While at the University of Chicago, Turkle had become interested in Turner's notion of liminal objects—that is, objects that stand on a threshold between one realm and another—through which individuals in society begin reevaluating their culture. Turkle believed that personal computers were going to become liminal objects for Americans. As she describes it, “Right away when I got there, I began to see ways in which ideas about the computer as a model of mind were getting into people's individual ways of thinking about themselves.”

Following the lead of French child analyst Jean Piaget, Turkle began studying how both children and adults were incorporating computers into their daily lives. She noted that young children often practiced a type of animism, asking questions like, “Did the computer cheat?” Even older children and adults, socialized out of animism, nonetheless continued to treat their PCs as “psychological machines.”

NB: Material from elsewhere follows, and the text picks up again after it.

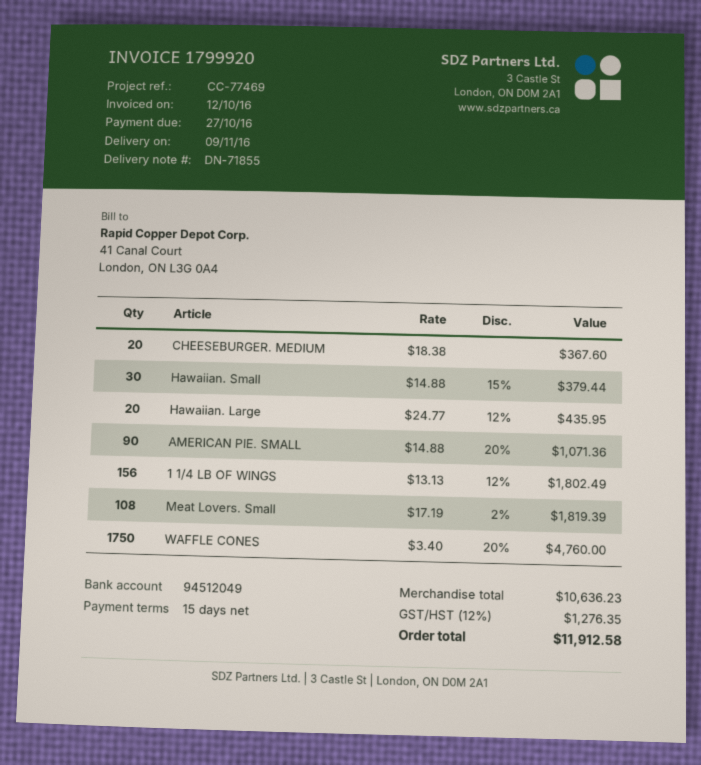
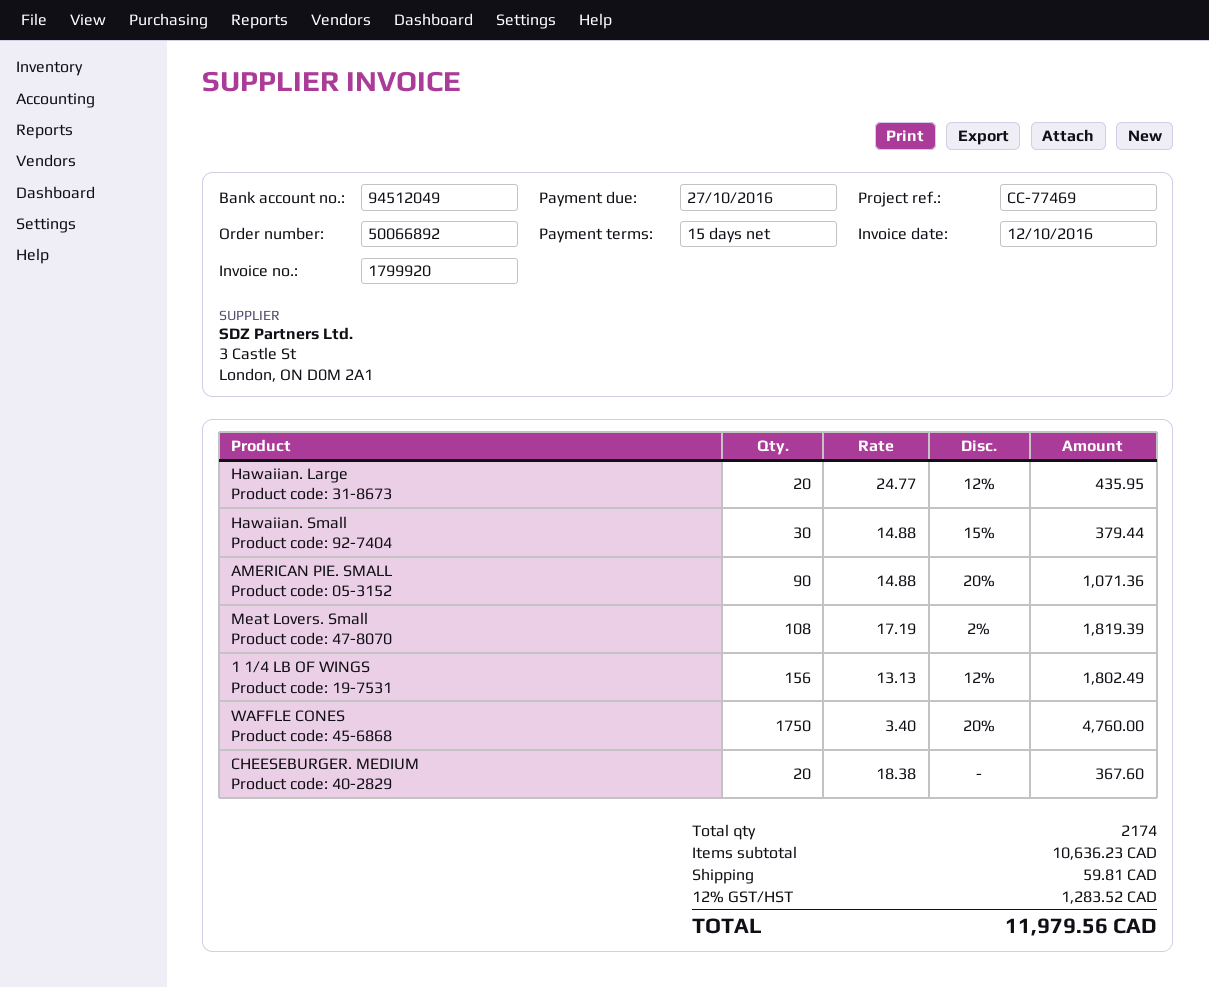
shipping: none -> 59.81
tax: 12% = 1276.35 -> 12% = 1283.52
total: 11912.58 -> 11979.56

Turkle published her research in her 1984 book The Second Self: Computers and the Human Spirit. The title refers to her argument that computer users often conceptualize their relationship to their computer as a “second self,” a place where they can reflect on personal identity. It is important to remember that Turkle has always maintained that every person has not one, but rather multiple “selves.” In computing environments, people sometimes self-identify in traditional ways—i.e., along gender, racial, or age-based lines. For example, she observed that girls and boys use different styles to understand computing, which she called “soft learning” and “hard learning,” respectively. At other times, Turkle discovered that the computer allowed its user to create an identity barely present in any other environment—one's identity as a computing hacker or a newbie, for example.